■ **Provided data**
◇ ◇ ◇
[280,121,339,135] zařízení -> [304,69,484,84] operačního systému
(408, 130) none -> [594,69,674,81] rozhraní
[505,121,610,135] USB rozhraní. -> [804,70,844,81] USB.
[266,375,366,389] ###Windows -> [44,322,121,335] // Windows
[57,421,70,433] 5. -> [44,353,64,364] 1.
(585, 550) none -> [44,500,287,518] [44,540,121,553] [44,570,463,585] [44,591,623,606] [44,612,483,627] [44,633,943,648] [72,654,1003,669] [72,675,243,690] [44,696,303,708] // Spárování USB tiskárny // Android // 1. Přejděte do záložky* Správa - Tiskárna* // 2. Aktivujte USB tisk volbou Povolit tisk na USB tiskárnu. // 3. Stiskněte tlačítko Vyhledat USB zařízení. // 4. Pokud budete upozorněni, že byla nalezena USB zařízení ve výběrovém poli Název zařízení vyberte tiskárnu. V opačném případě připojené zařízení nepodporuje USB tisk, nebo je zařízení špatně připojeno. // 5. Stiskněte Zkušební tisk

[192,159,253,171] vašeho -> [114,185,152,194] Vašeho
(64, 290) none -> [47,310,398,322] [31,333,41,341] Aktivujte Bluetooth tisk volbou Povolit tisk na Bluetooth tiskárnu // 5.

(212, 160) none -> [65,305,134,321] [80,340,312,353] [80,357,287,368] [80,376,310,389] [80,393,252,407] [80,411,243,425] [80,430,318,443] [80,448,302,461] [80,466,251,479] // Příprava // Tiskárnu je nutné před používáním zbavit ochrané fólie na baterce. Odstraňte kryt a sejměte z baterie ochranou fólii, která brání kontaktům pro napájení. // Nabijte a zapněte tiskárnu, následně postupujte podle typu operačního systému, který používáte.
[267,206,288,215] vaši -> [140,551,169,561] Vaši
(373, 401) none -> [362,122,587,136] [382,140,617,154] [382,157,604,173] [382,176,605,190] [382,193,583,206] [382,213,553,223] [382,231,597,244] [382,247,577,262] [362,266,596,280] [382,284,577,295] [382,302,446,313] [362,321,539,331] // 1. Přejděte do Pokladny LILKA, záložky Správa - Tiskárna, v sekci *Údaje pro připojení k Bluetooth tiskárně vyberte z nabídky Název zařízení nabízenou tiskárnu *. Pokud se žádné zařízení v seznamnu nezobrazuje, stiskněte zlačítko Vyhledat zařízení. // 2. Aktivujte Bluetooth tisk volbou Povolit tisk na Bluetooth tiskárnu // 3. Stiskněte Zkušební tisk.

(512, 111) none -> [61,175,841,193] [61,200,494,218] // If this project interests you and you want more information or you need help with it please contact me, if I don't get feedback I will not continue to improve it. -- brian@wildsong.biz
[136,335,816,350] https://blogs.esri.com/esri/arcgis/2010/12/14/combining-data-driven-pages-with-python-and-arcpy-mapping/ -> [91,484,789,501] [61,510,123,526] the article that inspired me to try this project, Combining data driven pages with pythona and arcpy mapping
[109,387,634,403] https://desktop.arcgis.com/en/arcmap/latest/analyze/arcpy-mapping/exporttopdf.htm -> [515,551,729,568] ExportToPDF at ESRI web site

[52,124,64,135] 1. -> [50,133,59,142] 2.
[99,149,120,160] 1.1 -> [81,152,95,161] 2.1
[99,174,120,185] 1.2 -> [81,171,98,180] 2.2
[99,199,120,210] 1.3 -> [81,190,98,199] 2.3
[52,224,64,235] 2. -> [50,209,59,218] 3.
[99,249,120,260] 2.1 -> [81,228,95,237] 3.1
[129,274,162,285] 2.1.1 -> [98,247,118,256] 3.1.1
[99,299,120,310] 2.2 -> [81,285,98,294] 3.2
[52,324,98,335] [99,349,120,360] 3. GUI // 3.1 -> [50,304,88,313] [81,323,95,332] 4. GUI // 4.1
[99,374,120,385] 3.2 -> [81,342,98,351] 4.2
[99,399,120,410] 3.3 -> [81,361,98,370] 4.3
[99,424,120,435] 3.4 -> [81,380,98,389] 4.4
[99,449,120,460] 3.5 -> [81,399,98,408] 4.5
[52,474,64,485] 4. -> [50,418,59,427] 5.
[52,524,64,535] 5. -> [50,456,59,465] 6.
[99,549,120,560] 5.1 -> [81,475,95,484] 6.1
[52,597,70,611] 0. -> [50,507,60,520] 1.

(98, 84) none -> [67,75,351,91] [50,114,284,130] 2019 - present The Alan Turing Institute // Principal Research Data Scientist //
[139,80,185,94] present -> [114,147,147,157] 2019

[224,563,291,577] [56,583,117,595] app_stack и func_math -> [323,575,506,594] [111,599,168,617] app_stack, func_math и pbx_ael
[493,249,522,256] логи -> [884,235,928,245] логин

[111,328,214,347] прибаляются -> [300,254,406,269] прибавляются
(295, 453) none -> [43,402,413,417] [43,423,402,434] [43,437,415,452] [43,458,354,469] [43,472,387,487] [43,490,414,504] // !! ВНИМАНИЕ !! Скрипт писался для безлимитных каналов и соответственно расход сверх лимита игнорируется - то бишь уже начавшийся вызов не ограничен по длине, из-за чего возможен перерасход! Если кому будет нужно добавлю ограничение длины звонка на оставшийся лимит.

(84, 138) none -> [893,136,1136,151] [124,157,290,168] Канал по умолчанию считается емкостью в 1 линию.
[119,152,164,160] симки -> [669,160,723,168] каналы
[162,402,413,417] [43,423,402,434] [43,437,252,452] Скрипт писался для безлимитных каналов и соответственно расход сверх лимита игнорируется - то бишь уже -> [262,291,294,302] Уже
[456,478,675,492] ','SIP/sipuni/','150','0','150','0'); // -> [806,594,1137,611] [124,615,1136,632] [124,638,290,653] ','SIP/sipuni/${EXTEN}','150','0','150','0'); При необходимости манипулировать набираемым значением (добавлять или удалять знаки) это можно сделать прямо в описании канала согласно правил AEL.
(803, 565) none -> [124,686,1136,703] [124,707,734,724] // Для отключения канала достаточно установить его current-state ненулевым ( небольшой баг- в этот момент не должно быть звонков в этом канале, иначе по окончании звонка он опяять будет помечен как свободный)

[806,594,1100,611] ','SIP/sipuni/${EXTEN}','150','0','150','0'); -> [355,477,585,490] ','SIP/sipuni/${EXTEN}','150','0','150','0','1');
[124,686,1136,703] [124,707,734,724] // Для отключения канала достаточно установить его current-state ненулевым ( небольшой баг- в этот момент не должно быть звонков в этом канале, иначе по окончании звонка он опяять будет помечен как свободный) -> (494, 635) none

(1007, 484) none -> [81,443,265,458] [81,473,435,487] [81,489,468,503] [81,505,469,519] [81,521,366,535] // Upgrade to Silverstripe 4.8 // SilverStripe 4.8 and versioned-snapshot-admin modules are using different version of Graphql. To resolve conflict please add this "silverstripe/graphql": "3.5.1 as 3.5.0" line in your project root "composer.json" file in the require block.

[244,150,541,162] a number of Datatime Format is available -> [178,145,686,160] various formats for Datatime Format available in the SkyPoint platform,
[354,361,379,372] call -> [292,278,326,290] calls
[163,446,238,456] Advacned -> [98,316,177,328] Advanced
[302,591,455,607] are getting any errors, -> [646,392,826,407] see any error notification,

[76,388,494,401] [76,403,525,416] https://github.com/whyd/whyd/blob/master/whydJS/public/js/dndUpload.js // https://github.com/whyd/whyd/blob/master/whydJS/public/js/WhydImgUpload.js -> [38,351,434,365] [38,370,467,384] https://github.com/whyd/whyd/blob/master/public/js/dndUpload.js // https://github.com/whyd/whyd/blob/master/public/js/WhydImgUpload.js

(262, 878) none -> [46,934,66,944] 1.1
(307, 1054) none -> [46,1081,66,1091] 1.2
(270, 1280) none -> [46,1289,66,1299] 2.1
◇ ◇ ◇
■ **Required action**
Only one part of the material above is to be transcribed, namely the lines starting with the line that has "[52,124,64,135] 1. -> [50,133,59,142] 2." and going on through the line that has "[99,399,120,410] 3.3 -> [81,361,98,370] 4.3", exactly as they stand.

■ **Answer for the task**
[52,124,64,135] 1. -> [50,133,59,142] 2.
[99,149,120,160] 1.1 -> [81,152,95,161] 2.1
[99,174,120,185] 1.2 -> [81,171,98,180] 2.2
[99,199,120,210] 1.3 -> [81,190,98,199] 2.3
[52,224,64,235] 2. -> [50,209,59,218] 3.
[99,249,120,260] 2.1 -> [81,228,95,237] 3.1
[129,274,162,285] 2.1.1 -> [98,247,118,256] 3.1.1
[99,299,120,310] 2.2 -> [81,285,98,294] 3.2
[52,324,98,335] [99,349,120,360] 3. GUI // 3.1 -> [50,304,88,313] [81,323,95,332] 4. GUI // 4.1
[99,374,120,385] 3.2 -> [81,342,98,351] 4.2
[99,399,120,410] 3.3 -> [81,361,98,370] 4.3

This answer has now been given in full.